Another is to draw from concealment, take a side-step, and hit the same target with three rounds in three seconds at three yards.
This conforms very closely to what he sees in his students’ actual shootings. Since these are two of the standards the data tells us have a history of preparing people to prevail in actual deadly force confrontations, they are great expectations to start with. Neither will “place” you in even a local club match, but neither are they “gimmies” if you don’t practice.
Control
Another standard I’m fond of is the Higginbotham Controllability Drill. You start from a two-handed low ready and put five rounds into a 5.5″ x 8.5″ target — a standard piece of paper folded in half — in two seconds at five yards. For serious — but beginning shooters — this is a goal. Give yourself more time, but work toward two seconds.
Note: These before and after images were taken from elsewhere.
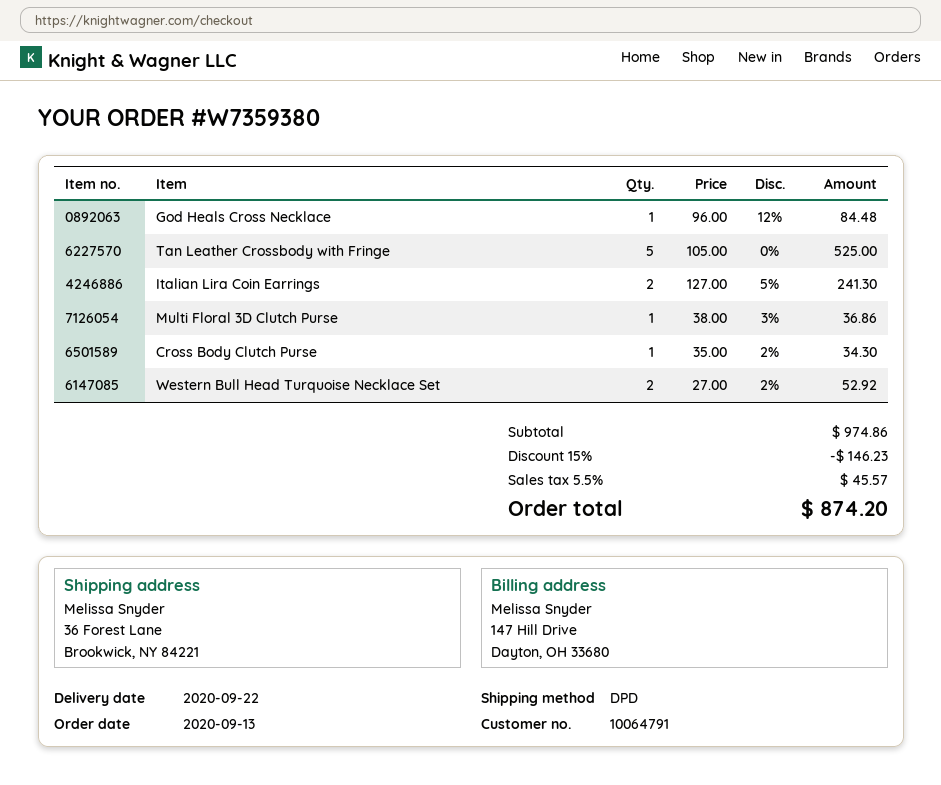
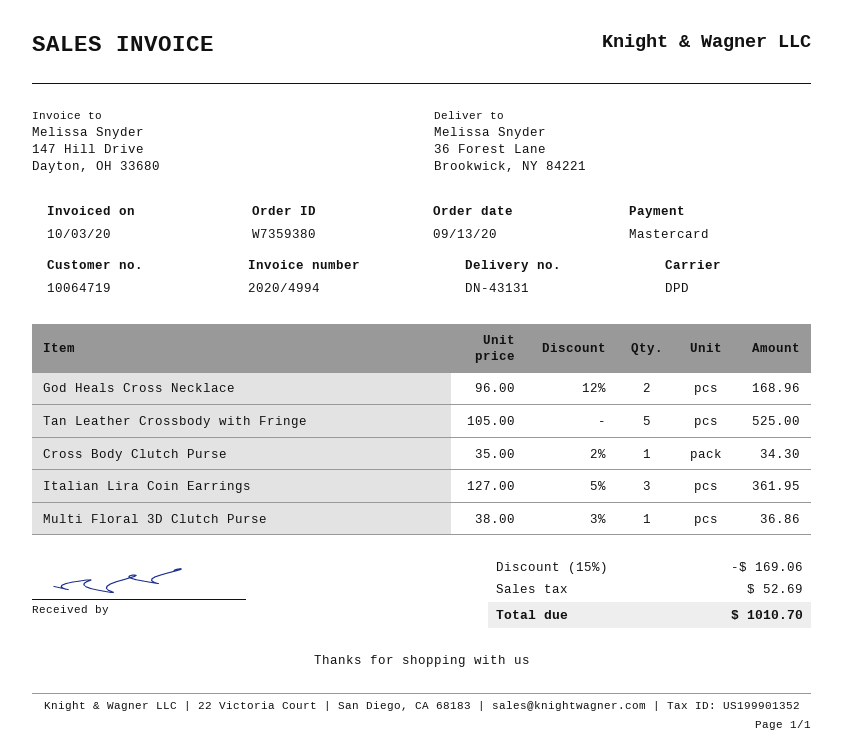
customer number: 10064791 -> 10064719
God Heals Cross Necklace: 1 x 96.00 - 12% = 84.48 -> 2 x 96.00 - 12% = 168.96
Italian Lira Coin Earrings: 2 x 127.00 - 5% = 241.30 -> 3 x 127.00 - 5% = 361.95
Western Bull Head Turquoise Necklace Set: 2 x 27.00 - 2% = 52.92 -> none
discount: 15% = 146.23 -> 15% = 169.06
tax: 45.57 -> 52.69
total: 874.20 -> 1010.70

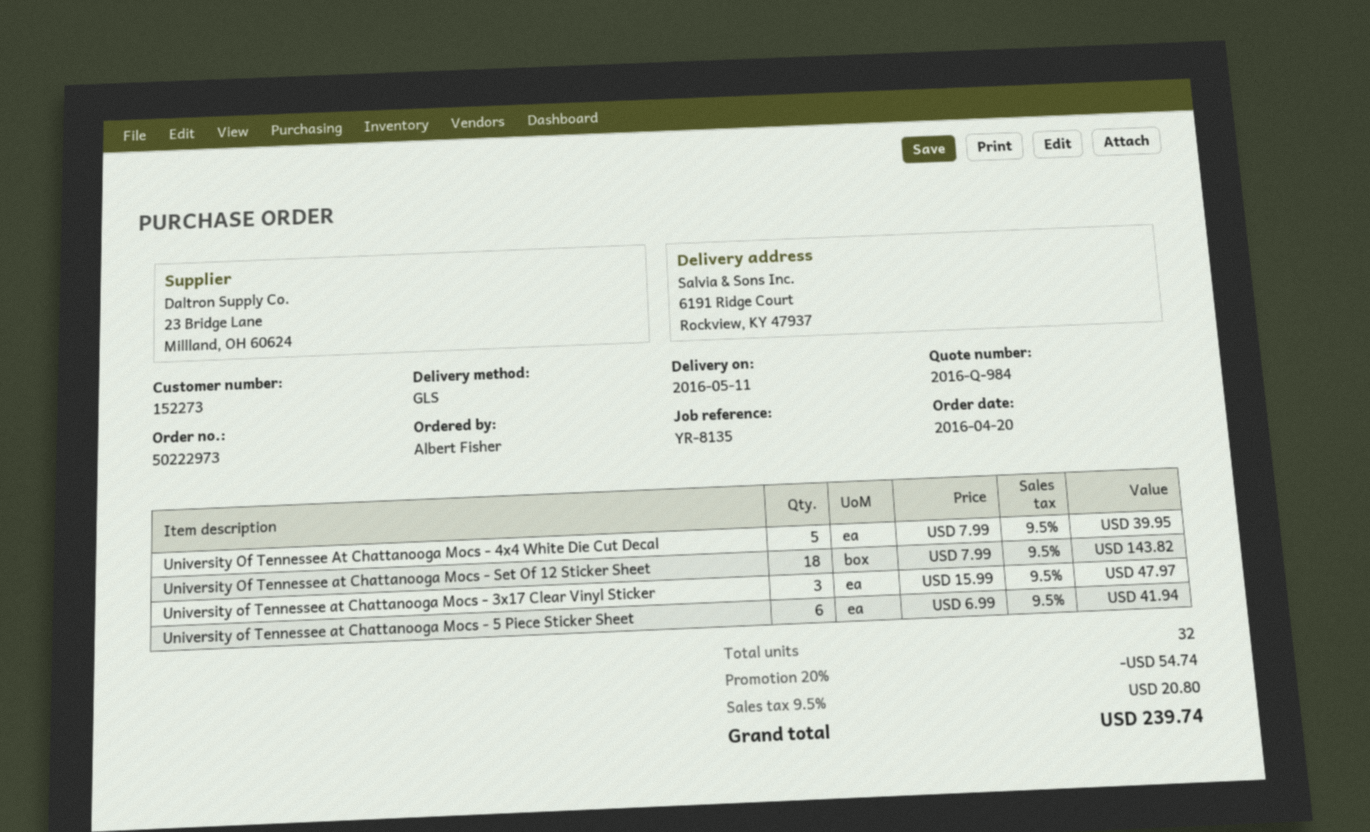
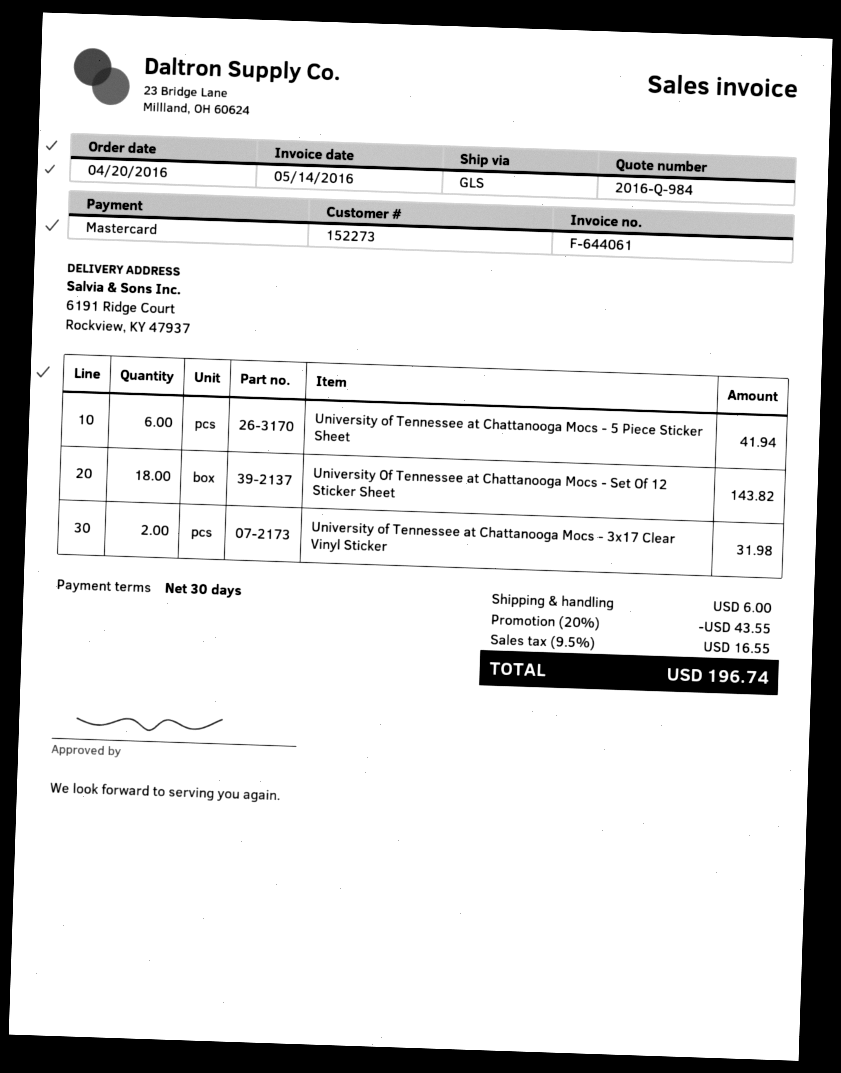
University Of Tennessee At Chattanooga Mocs - 4x4 White Die Cut Decal: 5 for 39.95 -> none
University of Tennessee at Chattanooga Mocs - 3x17 Clear Vinyl Sticker: 3 for 47.97 -> 2 for 31.98
discount: 20% = 54.74 -> 20% = 43.55
shipping: none -> 6.00
tax: 9.5% = 20.80 -> 9.5% = 16.55
total: 239.74 -> 196.74

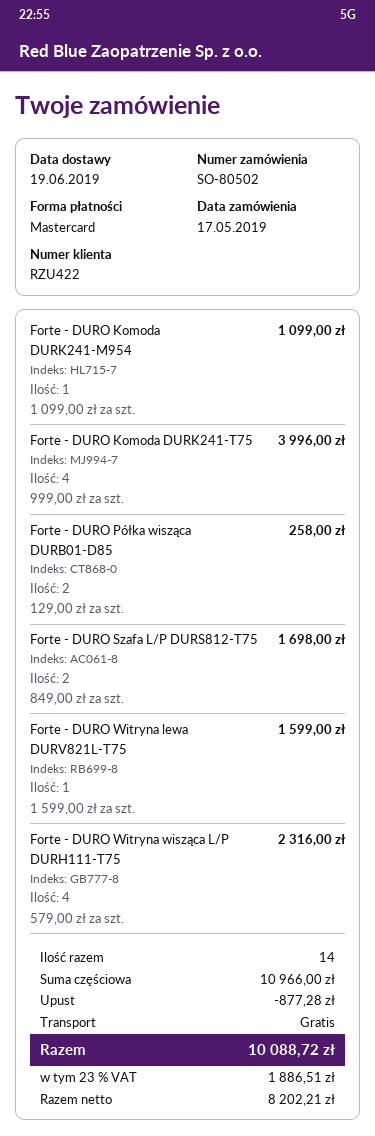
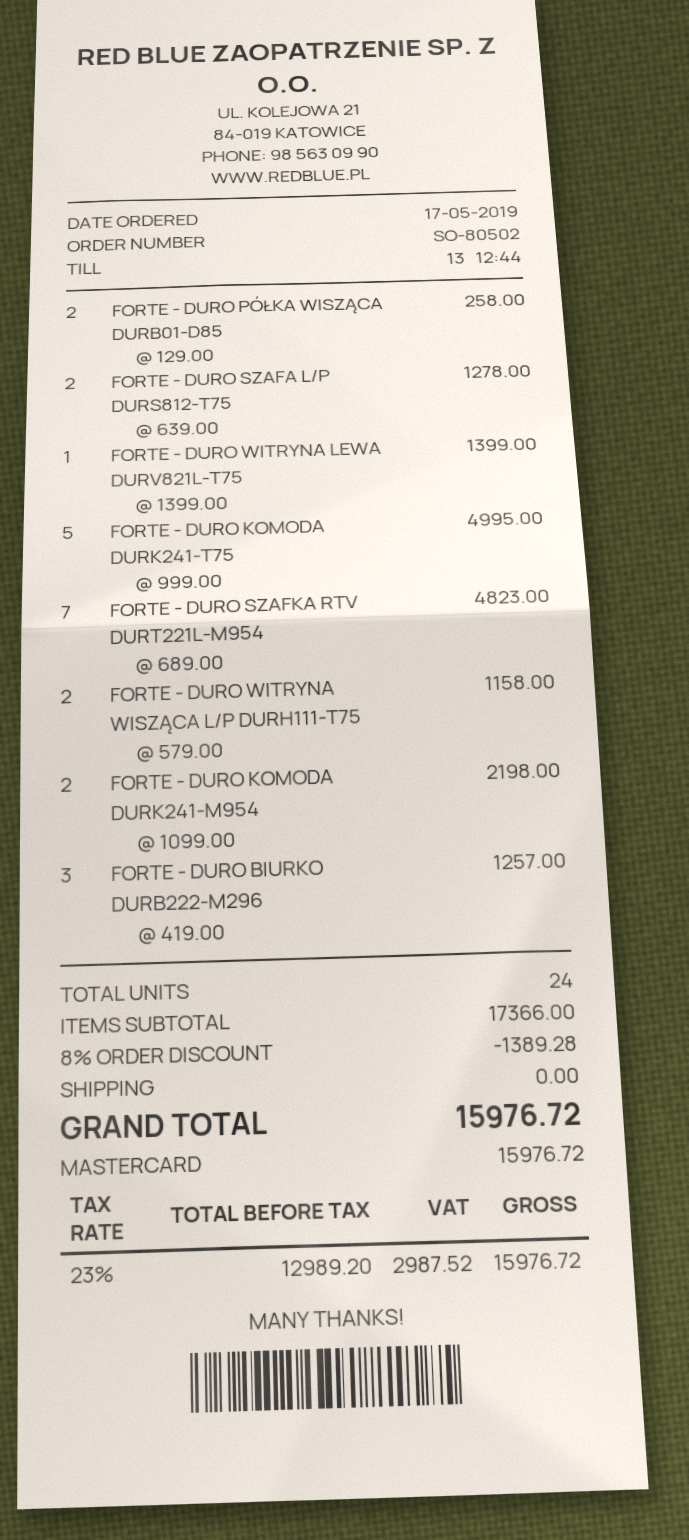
Forte - DURO Komoda DURK241-M954: 1 x 1099.00 = 1099.00 -> 2 x 1099.00 = 2198.00
Forte - DURO Komoda DURK241-T75: 4 x 999.00 = 3996.00 -> 5 x 999.00 = 4995.00
Forte - DURO Szafa L/P DURS812-T75: 2 x 849.00 = 1698.00 -> 2 x 639.00 = 1278.00
Forte - DURO Witryna lewa DURV821L-T75: 1 x 1599.00 = 1599.00 -> 1 x 1399.00 = 1399.00
Forte - DURO Witryna wisząca L/P DURH111-T75: 4 x 579.00 = 2316.00 -> 2 x 579.00 = 1158.00
FORTE - DURO SZAFKA RTV DURT221L-M954: none -> 7 x 689.00 = 4823.00
FORTE - DURO BIURKO DURB222-M296: none -> 3 x 419.00 = 1257.00
total quantity: 14 -> 24
subtotal: 10966.00 -> 17366.00
discount: 877.28 -> 1389.28
net: 8202.21 -> 12989.20
tax: 23% = 1886.51 -> 23% = 2987.52
total: 10088.72 -> 15976.72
Another standard I think a serious shooter should be able to achieve is to hit a plate at 25 yards from a low ready in 2.5 seconds. Start with any size plate you can hit, but the eventual goal is the A-zone of an IPSC target (6″ x 11″), or the down-zero area of an IDPA target (an 8″ circle or plate). Add the draw into the drill to make it harder, but give yourself another half second or so. The objective here is to be able to hit at a distance and your gun will have to be zeroed for your ammo.
Doesn’t happen in the real world? One of Tom Givens’ students had to engage a guy shooting at him from 22 yards. Read the Ayoob Files in this issue about an 80+ yard shot with a 1911, taking a suspect down. Also, think of the shot you’d need to make in an active shooter situation across a parking lot, down a mall or school corridor, etc.
Nailing these drills won’t get you classified as a great shot, and you will want to improve them as your time allows. But we would consider you as being prepared, practical and prudent in a real-life context. And remember, some practice is much better than no practice.